## HOW TO COMPLETE THIS TASK
Please return each record below exactly, with nothing left out.

## DATASET EXTRACT
——

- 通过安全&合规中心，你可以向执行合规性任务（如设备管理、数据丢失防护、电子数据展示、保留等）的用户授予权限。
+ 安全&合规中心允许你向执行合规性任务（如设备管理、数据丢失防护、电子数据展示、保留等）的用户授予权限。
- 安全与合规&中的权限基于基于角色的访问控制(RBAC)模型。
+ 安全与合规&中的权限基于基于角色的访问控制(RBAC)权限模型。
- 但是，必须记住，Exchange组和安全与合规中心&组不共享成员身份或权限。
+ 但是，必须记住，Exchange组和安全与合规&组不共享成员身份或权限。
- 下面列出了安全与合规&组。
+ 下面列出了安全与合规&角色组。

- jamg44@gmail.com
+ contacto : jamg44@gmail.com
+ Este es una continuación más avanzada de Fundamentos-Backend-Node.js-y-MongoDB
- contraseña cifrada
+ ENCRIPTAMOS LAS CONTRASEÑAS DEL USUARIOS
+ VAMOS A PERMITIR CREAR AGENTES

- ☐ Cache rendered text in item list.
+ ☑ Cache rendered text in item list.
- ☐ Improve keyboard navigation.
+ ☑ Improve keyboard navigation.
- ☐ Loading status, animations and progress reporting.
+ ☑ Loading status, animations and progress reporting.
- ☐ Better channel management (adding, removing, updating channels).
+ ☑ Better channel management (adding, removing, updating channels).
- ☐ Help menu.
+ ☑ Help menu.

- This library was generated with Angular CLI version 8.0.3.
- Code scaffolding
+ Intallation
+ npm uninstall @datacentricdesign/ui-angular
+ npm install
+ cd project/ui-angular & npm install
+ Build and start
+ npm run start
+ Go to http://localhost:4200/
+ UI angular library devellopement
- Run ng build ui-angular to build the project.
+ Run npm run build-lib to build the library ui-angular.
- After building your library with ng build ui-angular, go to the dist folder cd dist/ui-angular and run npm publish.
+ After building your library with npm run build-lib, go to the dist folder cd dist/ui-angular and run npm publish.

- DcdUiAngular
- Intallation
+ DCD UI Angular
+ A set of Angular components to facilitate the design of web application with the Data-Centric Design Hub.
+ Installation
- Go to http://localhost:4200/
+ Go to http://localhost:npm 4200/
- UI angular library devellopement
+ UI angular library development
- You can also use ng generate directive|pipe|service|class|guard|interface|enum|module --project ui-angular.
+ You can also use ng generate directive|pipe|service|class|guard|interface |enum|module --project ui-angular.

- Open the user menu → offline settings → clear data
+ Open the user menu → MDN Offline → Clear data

——

## RESULT OF THIS TASK
- 通过安全&合规中心，你可以向执行合规性任务（如设备管理、数据丢失防护、电子数据展示、保留等）的用户授予权限。
+ 安全&合规中心允许你向执行合规性任务（如设备管理、数据丢失防护、电子数据展示、保留等）的用户授予权限。
- 安全与合规&中的权限基于基于角色的访问控制(RBAC)模型。
+ 安全与合规&中的权限基于基于角色的访问控制(RBAC)权限模型。
- 但是，必须记住，Exchange组和安全与合规中心&组不共享成员身份或权限。
+ 但是，必须记住，Exchange组和安全与合规&组不共享成员身份或权限。
- 下面列出了安全与合规&组。
+ 下面列出了安全与合规&角色组。

- jamg44@gmail.com
+ contacto : jamg44@gmail.com
+ Este es una continuación más avanzada de Fundamentos-Backend-Node.js-y-MongoDB
- contraseña cifrada
+ ENCRIPTAMOS LAS CONTRASEÑAS DEL USUARIOS
+ VAMOS A PERMITIR CREAR AGENTES

- ☐ Cache rendered text in item list.
+ ☑ Cache rendered text in item list.
- ☐ Improve keyboard navigation.
+ ☑ Improve keyboard navigation.
- ☐ Loading status, animations and progress reporting.
+ ☑ Loading status, animations and progress reporting.
- ☐ Better channel management (adding, removing, updating channels).
+ ☑ Better channel management (adding, removing, updating channels).
- ☐ Help menu.
+ ☑ Help menu.

- This library was generated with Angular CLI version 8.0.3.
- Code scaffolding
+ Intallation
+ npm uninstall @datacentricdesign/ui-angular
+ npm install
+ cd project/ui-angular & npm install
+ Build and start
+ npm run start
+ Go to http://localhost:4200/
+ UI angular library devellopement
- Run ng build ui-angular to build the project.
+ Run npm run build-lib to build the library ui-angular.
- After building your library with ng build ui-angular, go to the dist folder cd dist/ui-angular and run npm publish.
+ After building your library with npm run build-lib, go to the dist folder cd dist/ui-angular and run npm publish.

- DcdUiAngular
- Intallation
+ DCD UI Angular
+ A set of Angular components to facilitate the design of web application with the Data-Centric Design Hub.
+ Installation
- Go to http://localhost:4200/
+ Go to http://localhost:npm 4200/
- UI angular library devellopement
+ UI angular library development
- You can also use ng generate directive|pipe|service|class|guard|interface|enum|module --project ui-angular.
+ You can also use ng generate directive|pipe|service|class|guard|interface |enum|module --project ui-angular.

- Open the user menu → offline settings → clear data
+ Open the user menu → MDN Offline → Clear data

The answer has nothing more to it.